[tex-live] free software, DFSG

Olaf Weber olaf at infovore.xs4all.nl
Fri Jun 4 20:12:40 CEST 2004


David Kastrup writes:

> If he is going to fix the remaining bugs of TeX (instead of declaring
> them "features"), it is going to take years.  Maybe they'll never get
> fixed at all.  Where do I turn if I need new features to make it into
> TeX?  The eTeX team?  Who is that?  Peter?  To Han The Thanh?
> Guiseppe?  John?  Karel?  Michael?  The main "advances" nowadays
> happen outside of TeX proper, as in kpathsea.  Which deals with the
> problem of most conveniently collapsing an artfully structured
> directory tree into a flat namespace.

:-P

> No, a Knuth cult is not the problem.  What is hindering the TeX world
> from progressing is a TeX cult, and a good-enough cult.  We need to
> leave TeX behind.  And Knuth is doing his part in that: he has nailed
> TeX down and has stated repeatedly, definitely, that it is not going
> to move anymore.  It's just that nobody listens to him.

This week I spent some time investigating the possibility of having
spaces in filenames.  The simple case is done, in that

	\input "foo bar"

works about as well as you'd expect.  The hard part is making sure
that (for example) LaTeX's

	\input{foo bar}

would also work.  It turns out to be surprisingly hard to get this
right even in most cases, and then you need to tack on another bunch
on heuristics so that things like

	cmr10 at 5pt

aren't interpreted as a single filename.  I decided that it wasn't
worth the trouble and risk of introducing obscure bugs, so

	\input{"foo bar"}

is what you'll have to use in LaTeX.  My conclusion is that if you
really want spaces in filenames in a natural manner, the current TeX
internals are the wrong place to start from.

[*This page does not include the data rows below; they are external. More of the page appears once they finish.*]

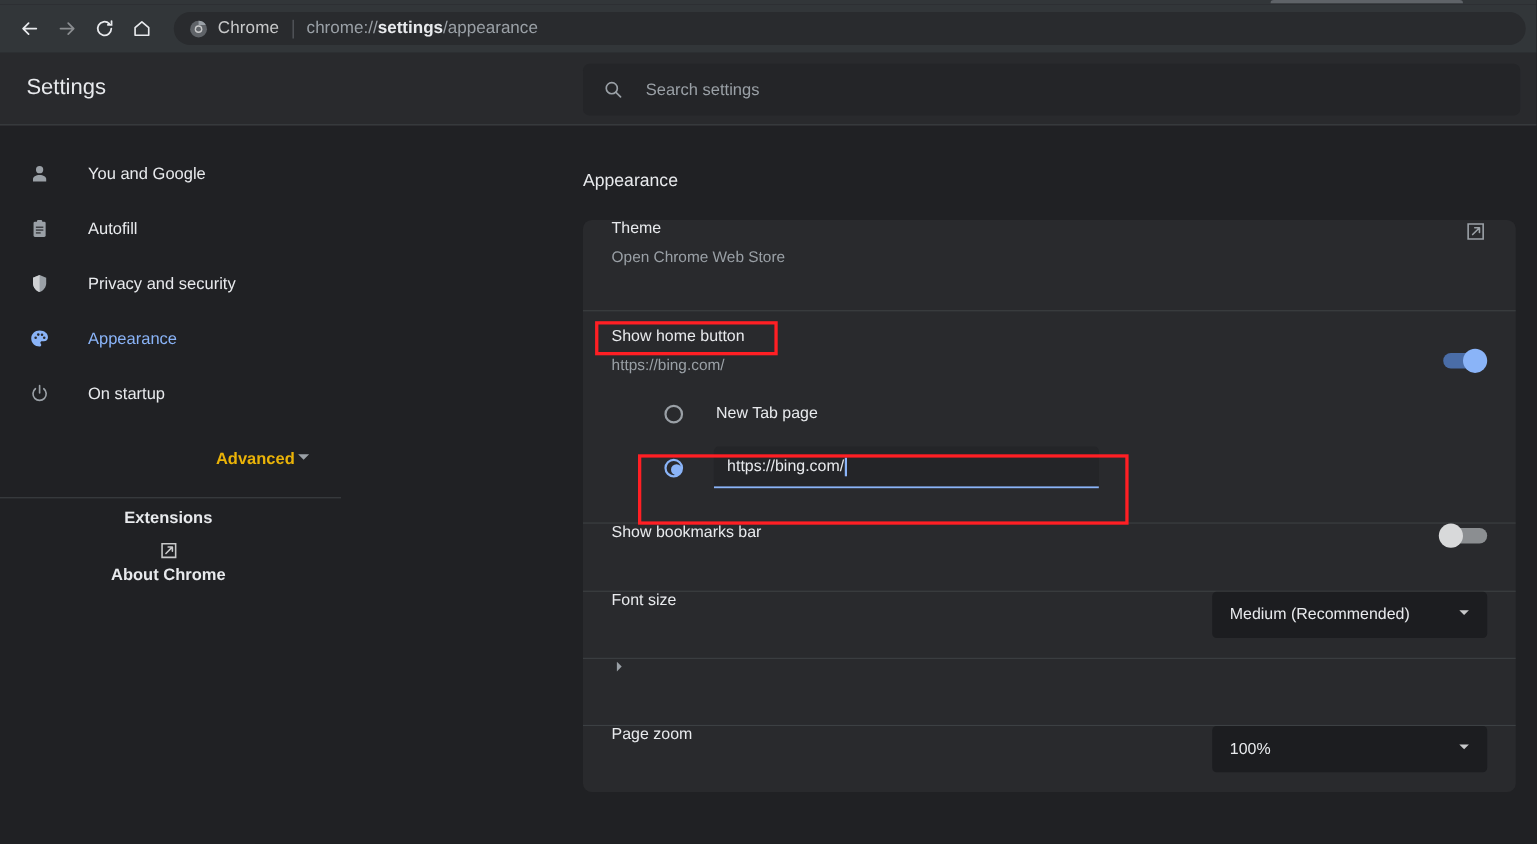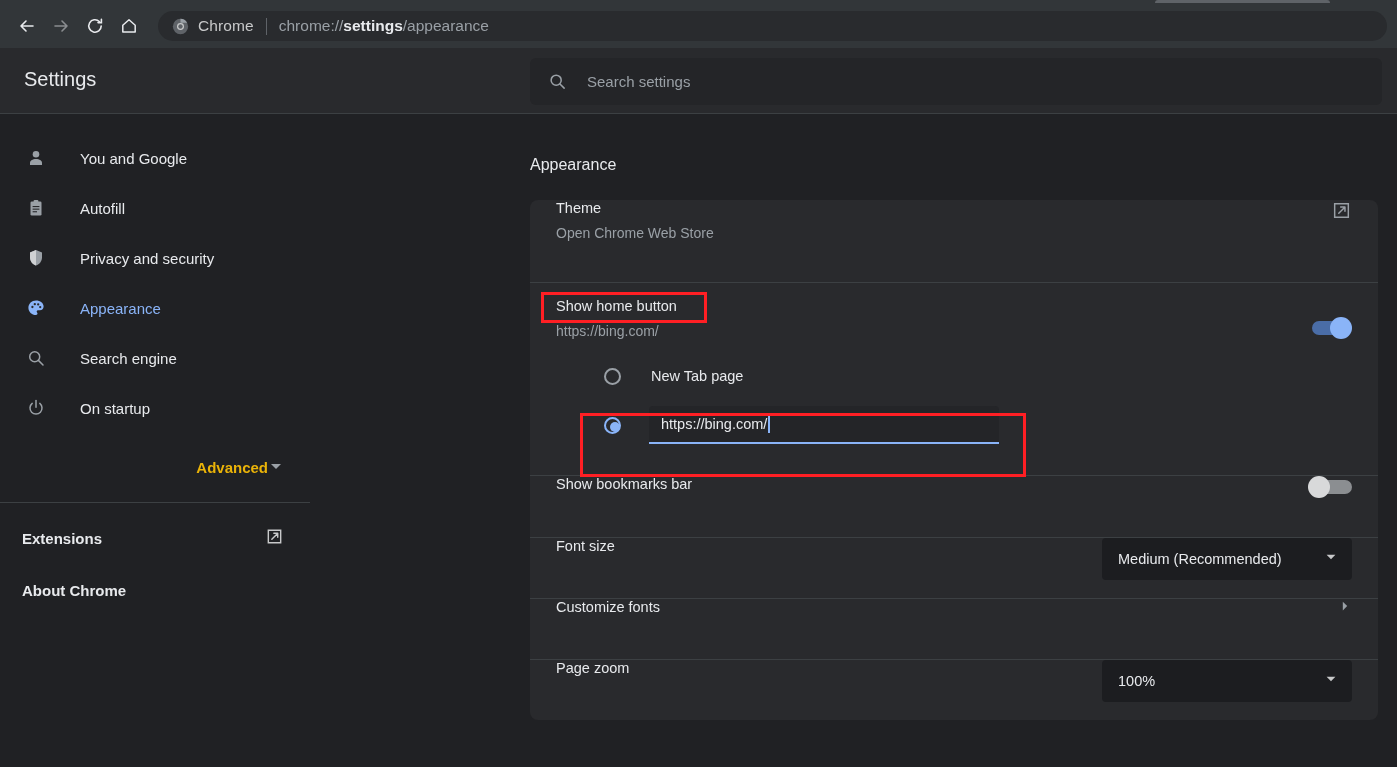--- a/index.html
+++ b/index.html
@@ -111,20 +111,21 @@
   }
   .side-divider { height: 1px; background: #3c4043; margin: 9px 0 0 0; width: 310px; }
 
   .side-foot {
     height: 52px;
     display: flex; align-items: center;
     padding: 0 26px 0 22px;
     color: #e8eaed; font-size: 15px; font-weight: 700;
     justify-content: space-between;
     width: 310px;
+    flex-direction: column;
   }
   .side-foot.first { margin-top: 9px; }
 
   
   .main {
     position: absolute; top: 115px; left: 310px; width: 1087px; height: 652px;
     background: #202124;
   }
   .section-title {
     position: absolute; left: 220px; top: 41px;
@@ -333,29 +334,20 @@
         <path d="M10 2.5c-4.3 0-7.6 3.2-7.6 7.2 0 4.1 3.3 7.3 7.6 7.3.9 0 1.5-.6 1.5-1.4 0-.4-.2-.7-.4-1-.3-.3-.4-.6-.4-1 0-.8.6-1.4 1.5-1.4h1.6c2.3 0 3.8-1.5 3.8-3.7 0-3.4-3.3-6-7.6-6z" fill="#8ab4f8"></path>
         <circle cx="6.4" cy="9" r="1.15" fill="#292a2d"></circle>
         <circle cx="8.8" cy="6.2" r="1.15" fill="#292a2d"></circle>
         <circle cx="12.2" cy="6.4" r="1.15" fill="#292a2d"></circle>
         <circle cx="14.2" cy="9.1" r="1.15" fill="#292a2d"></circle>
       </svg>
     </span>
     <span class="lbl">Appearance</span>
   </div>
 
-  <div class="side-item">
-    <span class="ico">
-      <svg width="20" height="20" viewBox="0 0 20 20" fill="none" stroke="#9aa0a6" stroke-width="1.5" stroke-linecap="round">
-        <circle cx="8.7" cy="8.7" r="5"></circle>
-        <path d="M12.4 12.4 17 17"></path>
-      </svg>
-    </span>
-    <span class="lbl">Search engine</span>
-  </div>
 
 
   <div class="side-item">
     <span class="ico">
       <svg width="20" height="20" viewBox="0 0 20 20" fill="none" stroke="#9aa0a6" stroke-width="1.5" stroke-linecap="round">
         <path d="M6.2 5.4a6 6 0 1 0 7.6 0"></path>
         <path d="M10 2.6v6.6"></path>
       </svg>
     </span>
     <span class="lbl">On startup</span>
@@ -449,23 +441,20 @@
         <span class="dd-val">Medium (Recommended)</span>
         <span>
           <svg width="14" height="14" viewBox="0 0 16 16">
               <path d="M3 5.5l5 5 5-5z" fill="#c8c9ca"></path>
             </svg>
         </span>
       </div>
     </div>
 
     <div class="row row-customfonts">
-      <div class="row-main">
-        <div class="row-label">Customize fonts</div>
-      </div>
       <span class="chev-right">
         <svg width="14" height="14" viewBox="0 0 16 16">
             <path d="M5.5 3l5 5-5 5z" fill="#9aa0a6"></path>
           </svg>
       </span>
     </div>
 
     <div class="row row-pagezoom">
       <div class="row-main">
         <div class="row-label">Page zoom</div>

I really admire Han The Thanh for doing pdfTeX with TeX as the
starting point.

And I personally believe that this can be generalized: the algorithms
TeX uses for typesetting are still very good and useful.  However, it
would be a mistake, IMAO, for a successor to TeX to be based on TeX's
internals.  I'd like any such hypothetical system to be fairly
modular: a central typesetting core, with different front-ends for
various input languages (TeX's macro language, XML, ...) and different
back-ends for various output languages (PDF, PS, DVI, XML, ...).  This
is why the actual NTS project was a bit of a disappointment to me.

> I am working with all of the junk.  Who do I ask for new stuff?  I
> want John to get Omega into useful state.  It is a waste of resources
> to have LaTeX, PDFTeX, eTeX and others all forked off from something
> which does not even deal with character sets in a sane way.
> Guiseppe's Aleph is at least an attempt to get something workable
> again, but of course it misses PDFTeX functionality.

> And, of course, all of the stuff is impossible to maintain.  Add a
> feature and recompile?  Good luck.

> Maybe one day TeXlive will come without TeX.

-- 
Olaf Weber

               (This space left blank for technical reasons.)